Paris, le 8 février 1943mes Chers Parents, Chers amis, C’est la fin !… On vient de nous chercher pour la fusillade. Tant pis. Mourir en pleine victoire, c’est un peu vexant, mais qu’importe !… Le rêve des hommes fait événement…Nano, souviens-toi de ton frangin. Jusqu’au bout, il a été propre et courageux, et devant la mort même, je ne tremble pas. Adieu, petite Maman chérie, pardonne-moi tous les tracas que je t’ai faits. J’ai lutté pour une vie meilleure ; peut-être un jour, tu me comprendras ! Adieu, mon vieux Papa. Je te remercie d’avoir été chic avec moi. Garde un bon souvenir de ton fils. Tototte, Toto, adieu, je vous aimais comme mes propres parents. Nano, sois un bon fils, tu es le seul fils qui leur reste, ne fais pas d’imprudence. Adieu tous ceux que j’ai aimés, tous ceux qui m’aimaient, ceux de Nantua et les autres. La vie sera belle. Nous partons en chantant. Courage. Ce n’est pas si terrible après six mois de prison. Mes derniers baisers à vous tous Pierre BENOIT.
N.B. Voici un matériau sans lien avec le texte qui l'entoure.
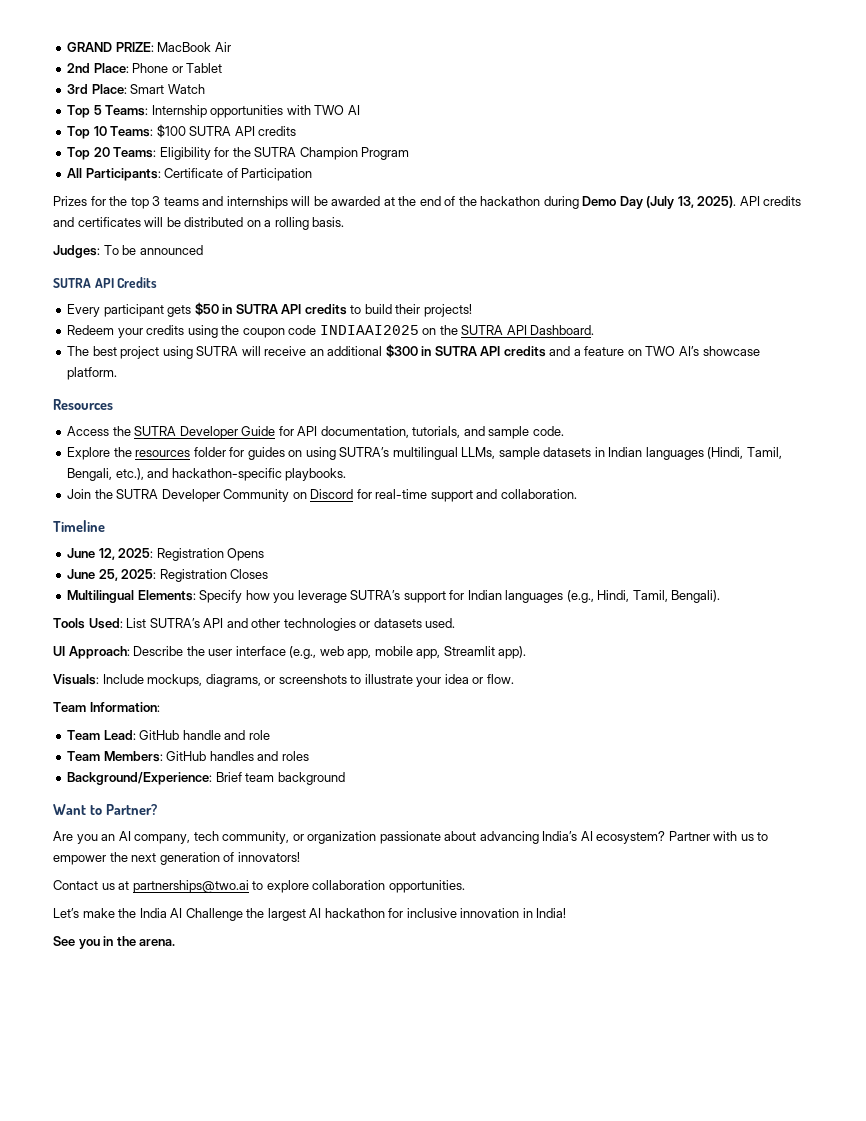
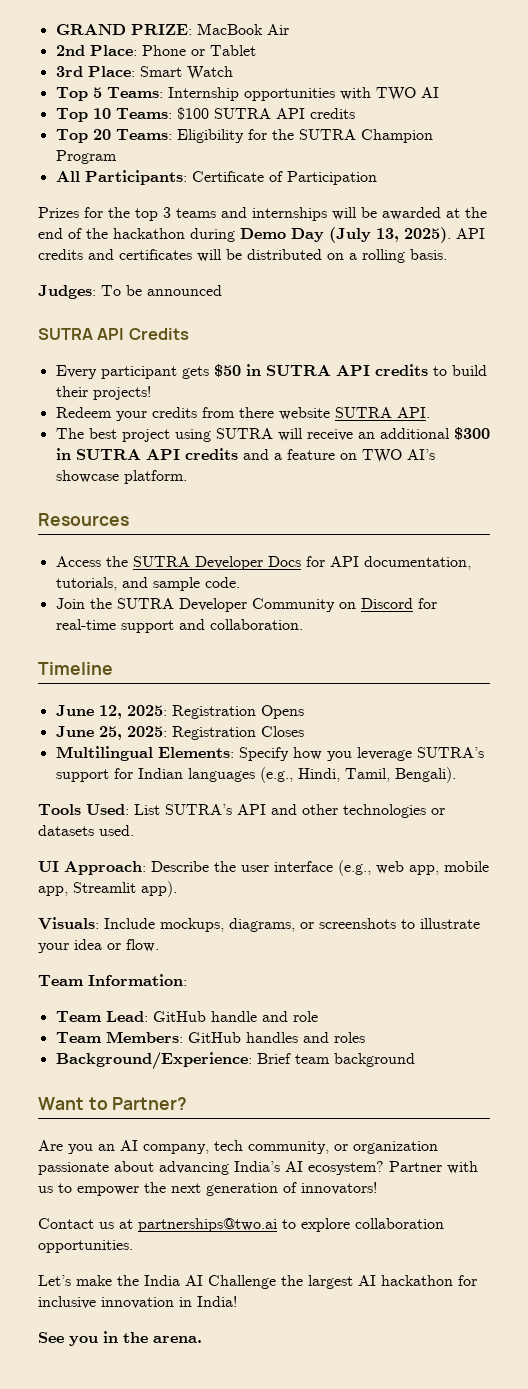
- Redeem your credits using the coupon code INDIAAI2025 on the SUTRA API Dashboard.
+ Redeem your credits from there website SUTRA API.
- Access the SUTRA Developer Guide for API documentation, tutorials, and sample code.
+ Access the SUTRA Developer Docs for API documentation, tutorials, and sample code.
- Explore the resources folder for guides on using SUTRA’s multilingual LLMs, sample datasets in Indian languages (Hindi, Tamil, Bengali, etc.), and hackathon-specific playbooks.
Lettre de Pierre GRELOT (mort à vingt ans)

Paris, le 8 février 1943

Maman chérie, Papa et Jacques chéris,

Tout est fini, maintenant. Je vais être fusillé ce matin à onze heures. Pauvres parents chéris, sachez que ma dernière pensée sera pour vous, je saurai mourir en Français. Pendant ces longs mois, j’ai beaucoup pensé à vous et j’aurais voulu plus tard vous donner tout le bonheur que votre affection pour moi méritait en retour. J’ai rêvé tant de choses pour vous rendre heureux après la tourmente. Mais, hélas ! mes rêves resteront ce qu’ils sont. Je vous embrasse beaucoup, beaucoup. La joie de vous revoir m’est à jamais interdite. Vous aurez de mes nouvelles plus tard. Je vous embrasse encore et toujours, mes parents chéris. Gardez toujours dans votre cœur mon souvenir…Adieu, Maman, Papa, Jacques Chéris, adieu…Pierre GRELOT

Lettre de Lucien LEGROS.(mort à 19 ans)

Paris, le 8 février 1943.

Mes Parents Chéris, mon Frère Chéri,

Je vais être fusillé à onze heures avec mes camarades. Nous allons mourir le sourire aux lèvres, car c’est pour le plus bel idéal. J’ai le sentiment, à cette heure, d’avoir vécu une vie complète. Vous m’avez fait une jeunesse dorée : je meurs pour la France, donc, je ne regrette rien. Je vous conjure de vivre pour les enfants de Jean. Reconstruisez une belle famille… Jeudi, j’ai reçu votre splendide colis ; j’ai mangé comme un roi. Pendant ces quatre mois, j’ai longuement médité ; mon examen de conscience est positif, je suis en tous points satisfait. Bonjour à tous les amis et à tous les parents. Je vous serre une dernière fois sur mon cœur. Lucien LEGROS.